> INPUT

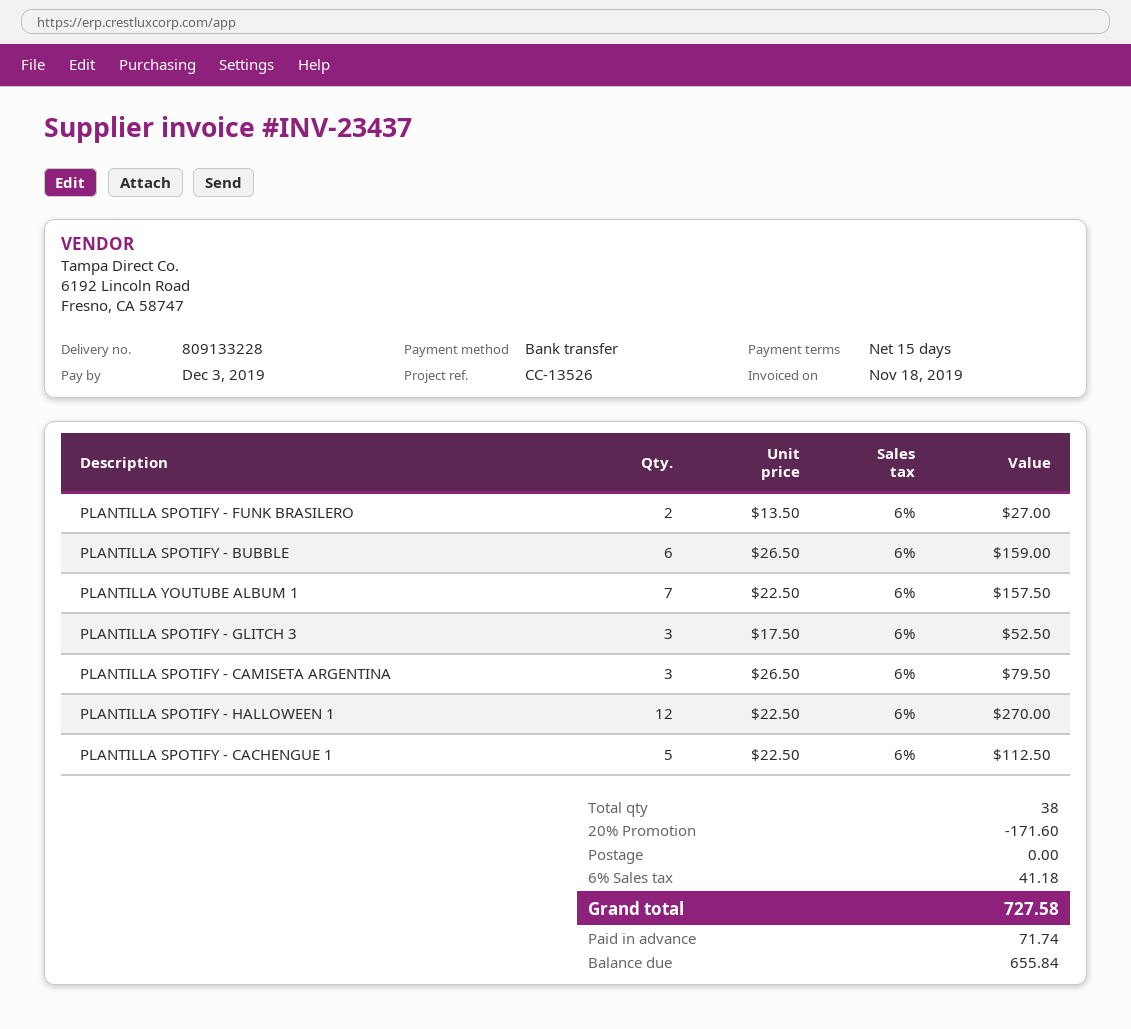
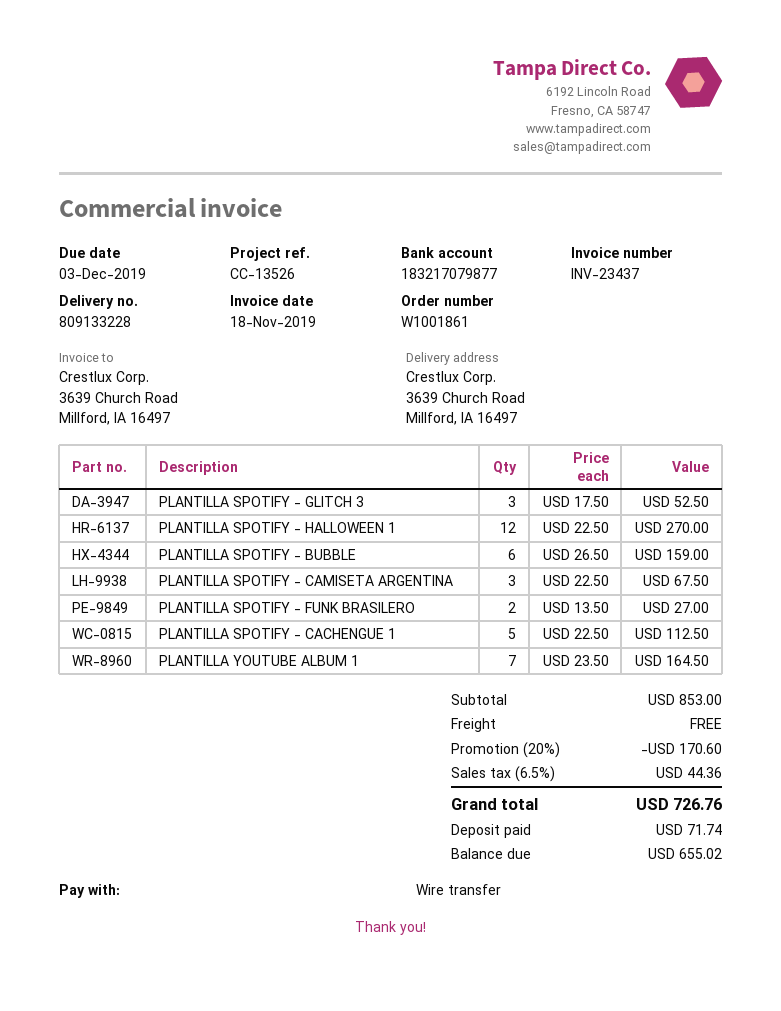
PLANTILLA YOUTUBE ALBUM 1: 7 x 22.50 = 157.50 -> 7 x 23.50 = 164.50
PLANTILLA SPOTIFY - CAMISETA ARGENTINA: 3 x 26.50 = 79.50 -> 3 x 22.50 = 67.50
discount: 20% = 171.60 -> 20% = 170.60
tax: 6% = 41.18 -> 6.5% = 44.36
total: 727.58 -> 726.76
balance: 655.84 -> 655.02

> PROMPT
For the material, state how many lines include the string "PLANTILLA"; the answer is that number alone.

> ANSWER TO THIS TASK
2